The category includes only a small number of credible instruments with genuine expert knowledge and research behind them, and a great many ‘cheap and cheerful’ creations which are founded upon little or no research or specialist understanding.
There are also many psychiatric and educational tools. These are in different categories altogether and are not appropriate to use in the great majority of occupational contexts.
Unsuitable or ineffective tools will at best add no value — you will merely have wasted some time and money. Far worse, when key personnel decisions are misled by them, they can be damaging to the individuals concerned and to an employer's reputation.
Unfortunately, the differences are not obvious to non-specialists, so here are four clues to pay attention to which may indicate quality personality questionnaire design:
There is no magic — it is only possible to get as much out of a questionnaire as you put in.

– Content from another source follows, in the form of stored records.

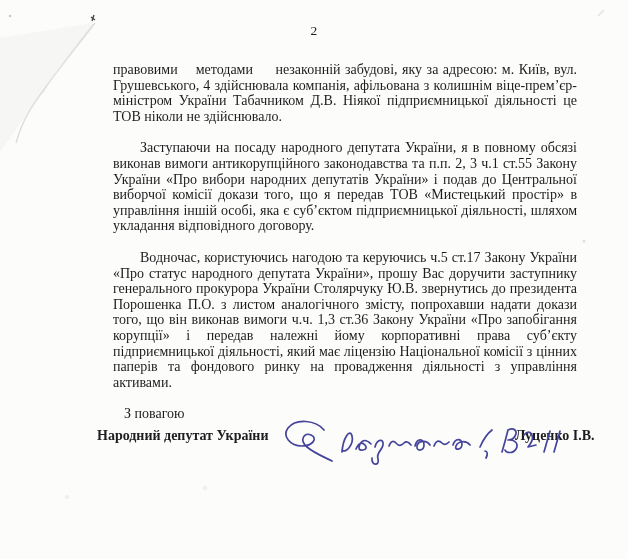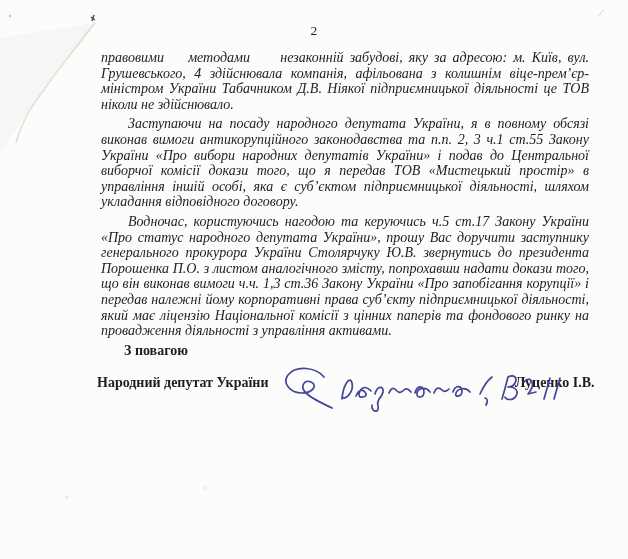"правовими методами незаконній забудові," .para { font-style: italic -> none; margin: 4px -> 16px }
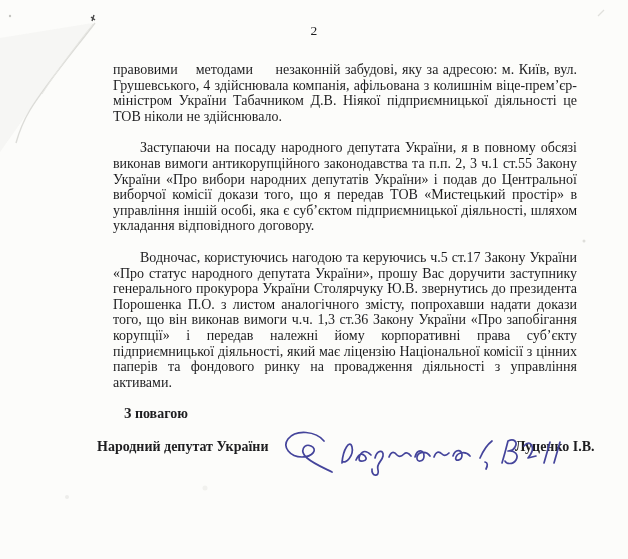"З повагою" .closing { font-weight: bold -> normal }
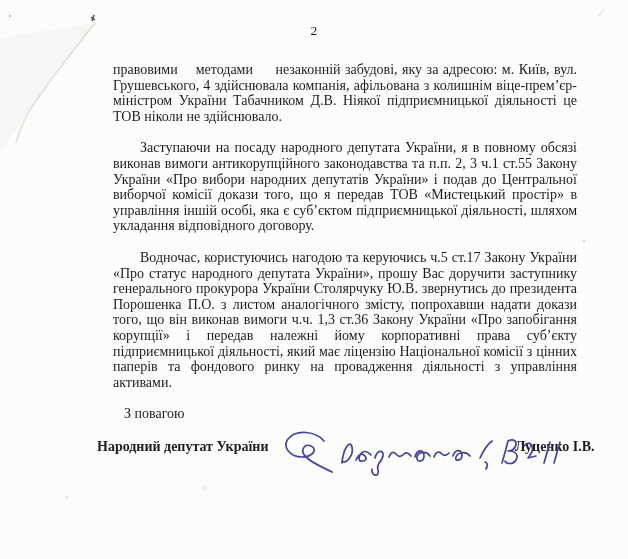"Народний депутат України" .sig-row { margin-top: 17px -> 6px }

Therefore, long or detailed text-based reports derived from short or simply worded questionnaires should be regarded with great suspicion. Such tools are very unlikely to be genuinely measuring what they purport.
Two rules of thumb when choosing a questionnaire to profile the personality of senior personnel are:
Questionnaires should take at least 20 minutes for the fastest person to complete, and 25 to 40 minutes for most people.
Computer-generated reports should be in the form of profile charts and/or short text descriptions of quite narrow traits, not lengthy treatises that read like astrological predictions.
The reliability of a measurement is a statistical concept which indicates the integrity, reproducibility or stability of a test result. For example, if a person completes a questionnaire twice, their results should be very similar.
This is an essential prerequisite for predictive validity — using test results to predict actual on-the-job behaviour — because no predictions can be made if the fundamental measures are fluctuating wildly.
Whilst the theoretical Five-factor model of personality is mathematically and intellectually neat, in most selection and development contexts such tools contribute little.
Most human resources specialists, psychologists and executive coaches find that at least 12 detailed scales are needed to begin adding real value to selection decisions and staff development. The ideal is about 24 to 33 scales.
Multiple scales avoid pigeon-holing or categorising people into overly generalised boxes, and enable a much better understanding of each person as an individual. It makes it possible to match people to specific jobs or tasks, and to understand what's driving their performance challenges.
More than 33 scales results in too much overlap between the scales, such that several become redundant.
Personality questionnaire results have little or no meaning unless compared with what is ‘normal’ or typical for a large and relevant sample of the wider population. Therefore, results should always be plotted against a comparison group — a norm group — broadly related to the demographic in question.
Un-normed test results presented as stand alone scores, such as 7 out of 10, are largely meaningless and highly vulnerable to misinterpretation.
Unlike ability or aptitude tests which require narrow comparison groups such as Graduates applying for technical roles, personality traits are best compared with a broader, more generic working population. Otherwise results can skew and become hard to interpret correctly.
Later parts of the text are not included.